Data extracts: Begin

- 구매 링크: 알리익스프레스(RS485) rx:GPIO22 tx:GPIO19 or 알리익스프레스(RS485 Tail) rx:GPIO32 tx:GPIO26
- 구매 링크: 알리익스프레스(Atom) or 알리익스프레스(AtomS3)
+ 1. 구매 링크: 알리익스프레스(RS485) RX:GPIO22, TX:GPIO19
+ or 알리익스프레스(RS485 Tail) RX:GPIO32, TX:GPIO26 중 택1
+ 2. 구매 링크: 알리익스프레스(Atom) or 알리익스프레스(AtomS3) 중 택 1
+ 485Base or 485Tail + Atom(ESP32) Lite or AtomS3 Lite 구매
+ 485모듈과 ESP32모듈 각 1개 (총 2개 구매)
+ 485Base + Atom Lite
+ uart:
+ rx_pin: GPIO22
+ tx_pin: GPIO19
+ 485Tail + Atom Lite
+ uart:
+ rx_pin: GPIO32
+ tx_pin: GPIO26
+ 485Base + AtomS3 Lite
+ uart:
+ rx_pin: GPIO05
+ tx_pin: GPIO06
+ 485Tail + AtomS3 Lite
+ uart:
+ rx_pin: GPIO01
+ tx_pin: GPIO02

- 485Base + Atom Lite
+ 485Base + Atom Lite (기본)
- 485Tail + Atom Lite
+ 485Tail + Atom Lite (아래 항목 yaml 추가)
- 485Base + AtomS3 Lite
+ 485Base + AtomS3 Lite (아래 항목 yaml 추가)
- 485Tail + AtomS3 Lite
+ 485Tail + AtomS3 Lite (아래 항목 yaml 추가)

Data extracts: End
Data extracts: Begin

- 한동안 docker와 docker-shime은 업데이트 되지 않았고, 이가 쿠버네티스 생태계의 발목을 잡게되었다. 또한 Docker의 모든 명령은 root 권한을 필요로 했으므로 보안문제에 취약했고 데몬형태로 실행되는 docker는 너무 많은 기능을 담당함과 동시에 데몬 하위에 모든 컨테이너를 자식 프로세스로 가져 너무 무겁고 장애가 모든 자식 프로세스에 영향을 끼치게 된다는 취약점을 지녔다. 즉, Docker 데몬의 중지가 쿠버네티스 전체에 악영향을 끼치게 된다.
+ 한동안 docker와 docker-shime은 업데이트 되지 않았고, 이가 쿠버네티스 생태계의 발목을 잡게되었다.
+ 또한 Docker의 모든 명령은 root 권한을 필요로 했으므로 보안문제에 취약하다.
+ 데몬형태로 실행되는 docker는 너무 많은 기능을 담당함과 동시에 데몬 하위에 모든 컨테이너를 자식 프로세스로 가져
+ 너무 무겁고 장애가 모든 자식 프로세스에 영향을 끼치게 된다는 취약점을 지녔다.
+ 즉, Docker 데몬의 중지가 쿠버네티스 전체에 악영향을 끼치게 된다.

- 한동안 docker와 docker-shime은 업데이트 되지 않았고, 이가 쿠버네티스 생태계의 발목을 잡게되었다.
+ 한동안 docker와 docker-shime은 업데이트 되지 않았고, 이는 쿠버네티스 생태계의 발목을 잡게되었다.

Data extracts: End
Data extracts: Begin

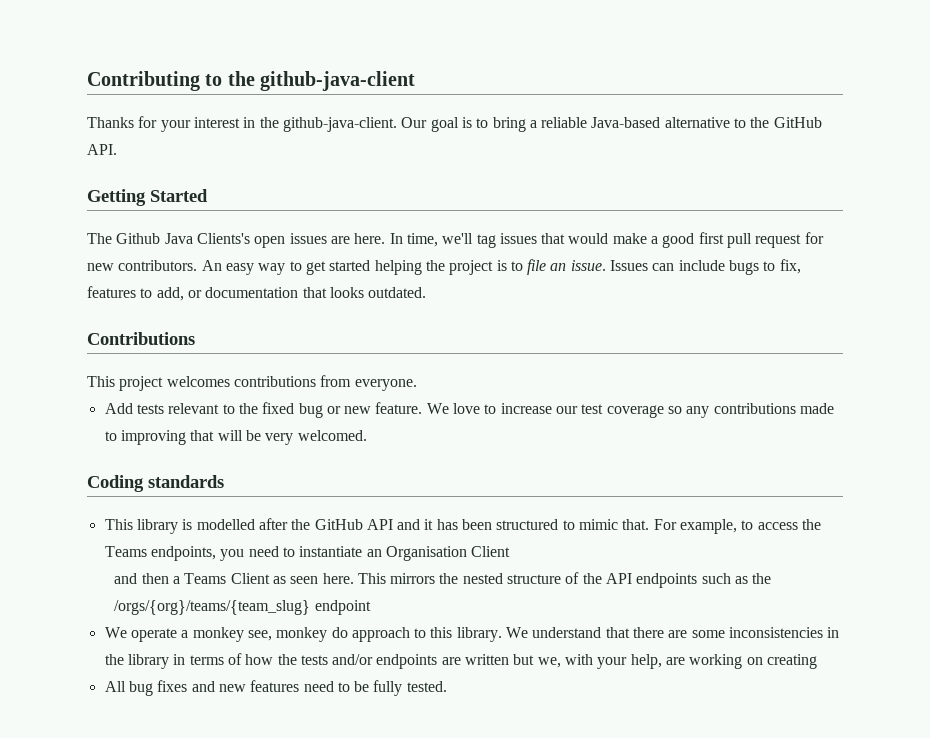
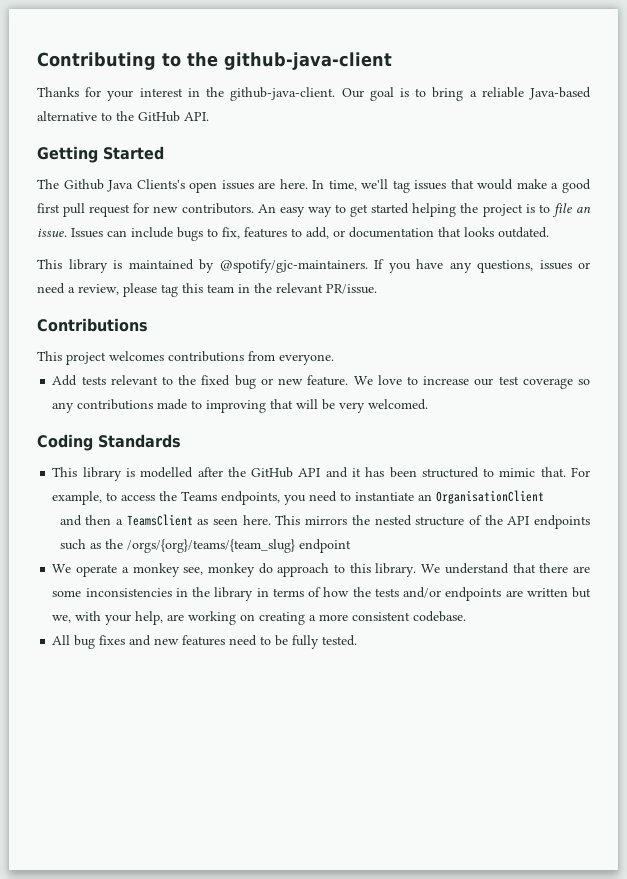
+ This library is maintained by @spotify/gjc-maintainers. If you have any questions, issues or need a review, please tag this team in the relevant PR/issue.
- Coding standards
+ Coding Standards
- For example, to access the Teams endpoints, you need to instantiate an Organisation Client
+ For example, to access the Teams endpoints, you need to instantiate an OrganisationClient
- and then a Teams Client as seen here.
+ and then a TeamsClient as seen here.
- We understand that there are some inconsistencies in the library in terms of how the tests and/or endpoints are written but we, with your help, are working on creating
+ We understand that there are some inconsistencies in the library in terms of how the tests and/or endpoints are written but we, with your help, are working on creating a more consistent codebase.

Data extracts: End

Problem:
Whenever the word "root" shows up in a line of the entries, list that line.

Task answer:
- 한동안 docker와 docker-shime은 업데이트 되지 않았고, 이가 쿠버네티스 생태계의 발목을 잡게되었다. 또한 Docker의 모든 명령은 root 권한을 필요로 했으므로 보안문제에 취약했고 데몬형태로 실행되는 docker는 너무 많은 기능을 담당함과 동시에 데몬 하위에 모든 컨테이너를 자식 프로세스로 가져 너무 무겁고 장애가 모든 자식 프로세스에 영향을 끼치게 된다는 취약점을 지녔다. 즉, Docker 데몬의 중지가 쿠버네티스 전체에 악영향을 끼치게 된다.
+ 또한 Docker의 모든 명령은 root 권한을 필요로 했으므로 보안문제에 취약하다.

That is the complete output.